Billboard considered that Bowie had "found his musical niche" following songs like "Fame" and "Golden Years" but that "the 10-minute title cut drags". NME called it "one of the most significant albums released in the last five years". Both found the meaning of the lyrics difficult to fathom.[4] Rolling Stone applauded the album's 'rockier' moments but discerned a move away from the genre, finding it "the thoughtfully professional effort of a style-conscious artist whose ability to write and perform demanding rock & roll exists comfortably alongside his fascination for diverse forms ... while there's little doubt about his skill, one wonders how long he'll continue wrestling with rock at all."[34]

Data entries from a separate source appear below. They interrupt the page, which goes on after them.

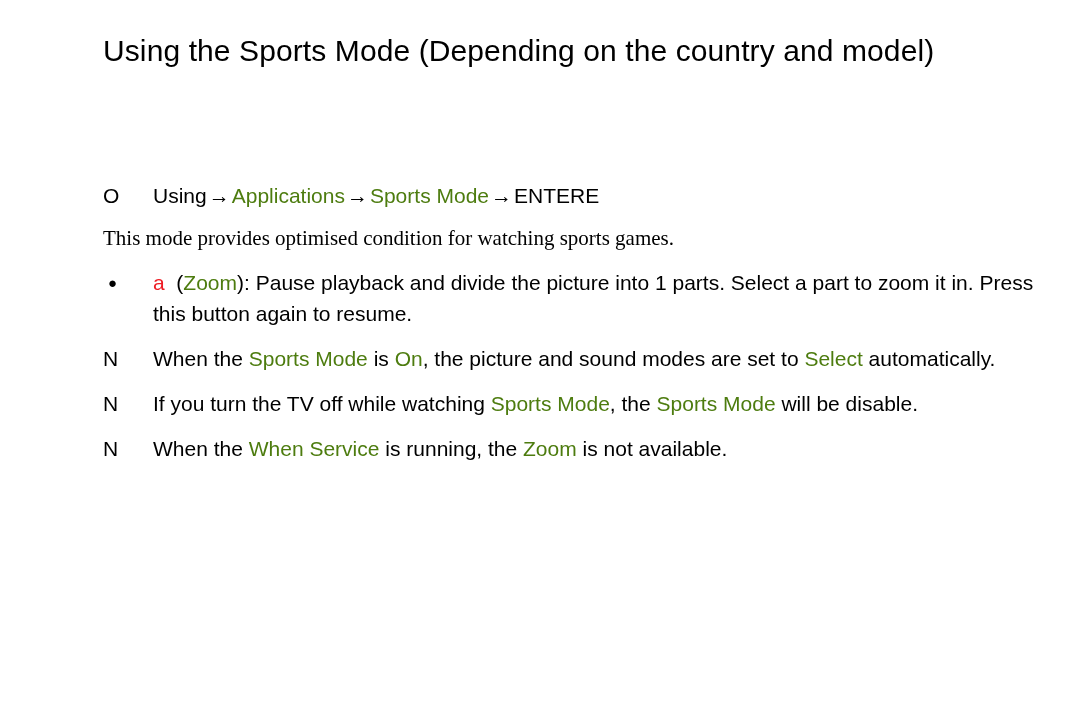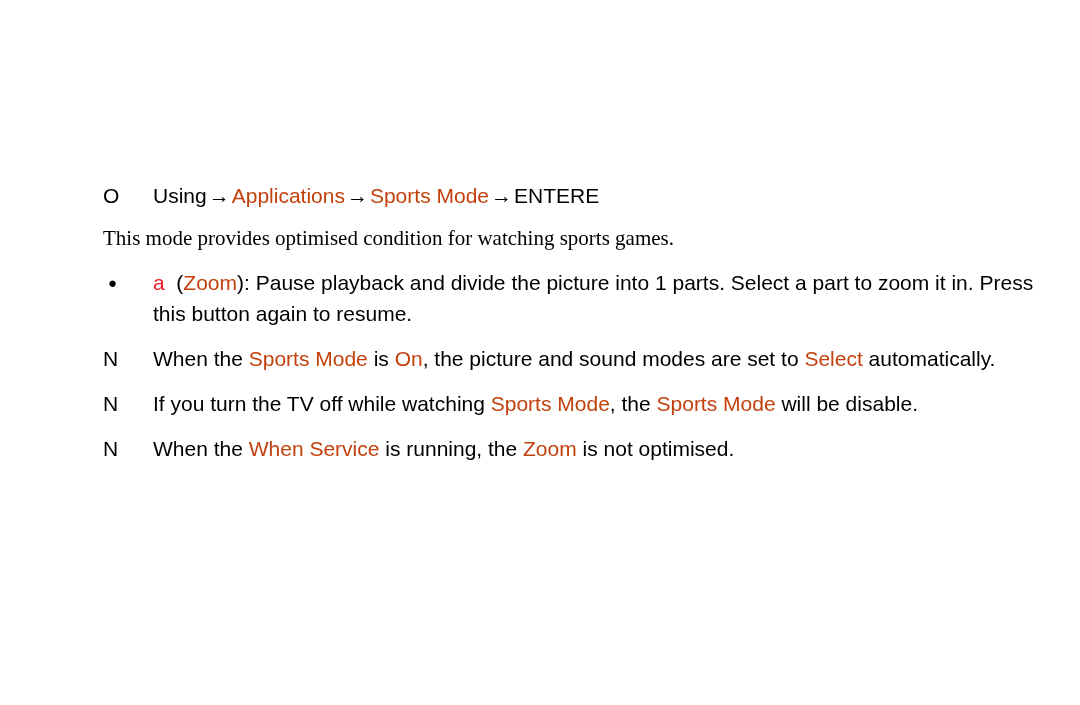--- a/index.html
+++ b/index.html
@@ -103,6 +103,7 @@
 
 <div class="page">
 
+  <h1 class="title">Using the Sports Mode (Depending on the country and model)</h1>
 
 
   <div class="body-block">

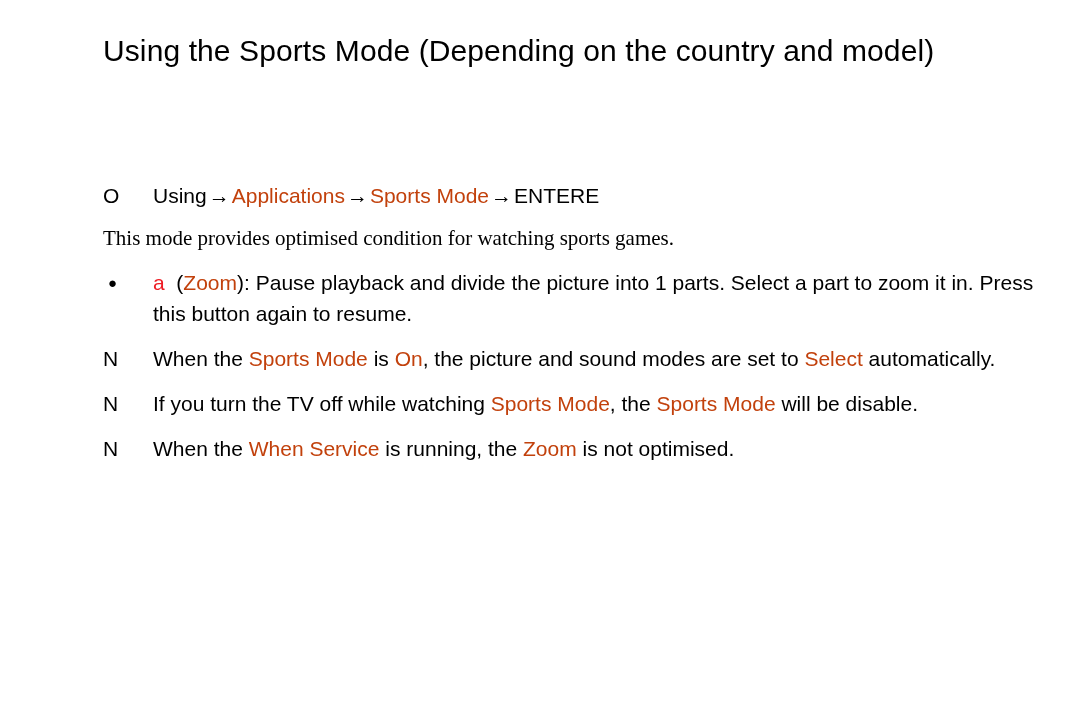--- a/index.html
+++ b/index.html
@@ -94,7 +94,7 @@
     padding-left: 0px;
   }
 
-  .ui      { color: #c2410c; }
+  .ui      { color: #4d7c0f; }
   .accent  { color: #ee1c24; }
   .arrow   { color: #000000; padding: 0 2px; }
 </style>

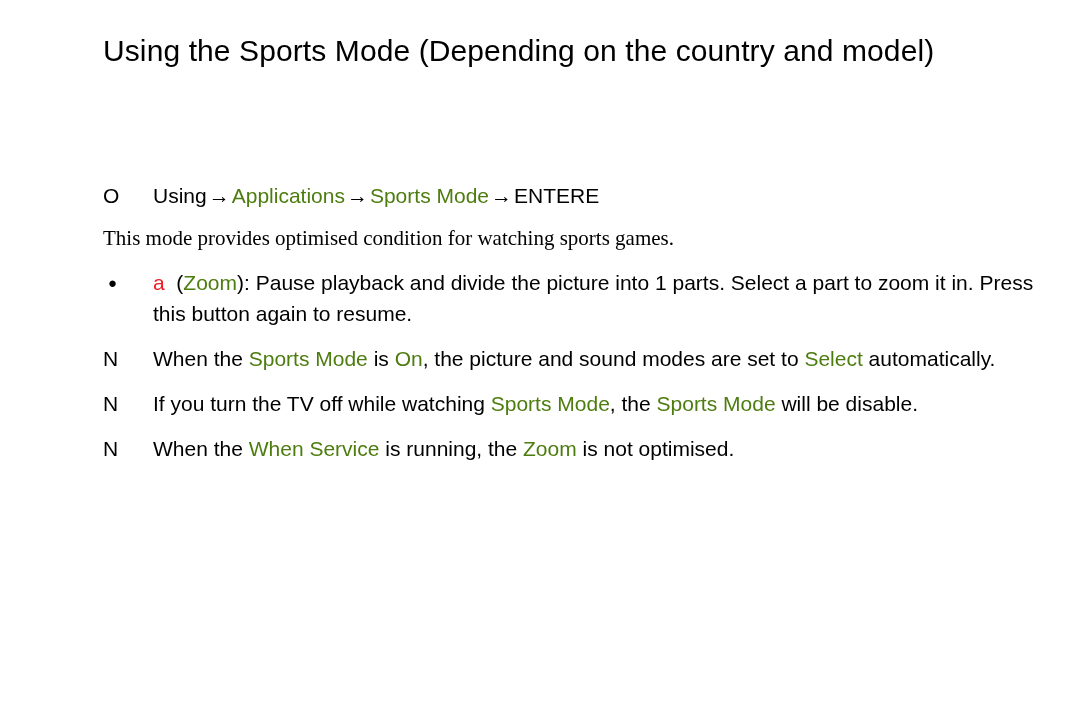--- a/index.html
+++ b/index.html
@@ -134,7 +134,7 @@
 
     <div class="row note-row">
       <span class="marker">N</span>
-      <span class="row-text"><span>When the </span><span class="ui">When Service</span><span> is running, the </span><span class="ui">Zoom</span><span> is not optimised.</span></span>
+      <span class="row-text"><span>When the </span><span class="ui">When Service</span><span> is running, the </span><span class="ui">Zoom</span><span> is not available.</span></span>
     </div>
 
   </div>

Circus, noting that Bowie was "never one to maintain continuity in his work or in his life", declared that Station to Station "offers cryptic, expressionistic glimpses that let us feel the contours and palpitations of the masquer's soul but never fully reveal his face." The review also found various allusions to earlier Bowie efforts, such as the "density" of The Man Who Sold the World, the "pop feel" of Hunky Dory, the "dissonance and angst" of Aladdin Sane, the "compelling percussion" of Young Americans, and the "youthful mysticism" of "Wild Eyed Boy from Freecloud", concluding that "it shows Bowie pulling out on the most challenging leg of his winding journey".[35]
Station to Station was, and remains, Bowie's highest-charting album in the US, reaching number 3 and remaining for 32 weeks.[36] It was certified gold by the RIAA on 26 February 1976.[37] In the UK, it charted for 17 weeks, peaking at number 5, the last time one of his studio albums placed lower in his home country than in America.[36]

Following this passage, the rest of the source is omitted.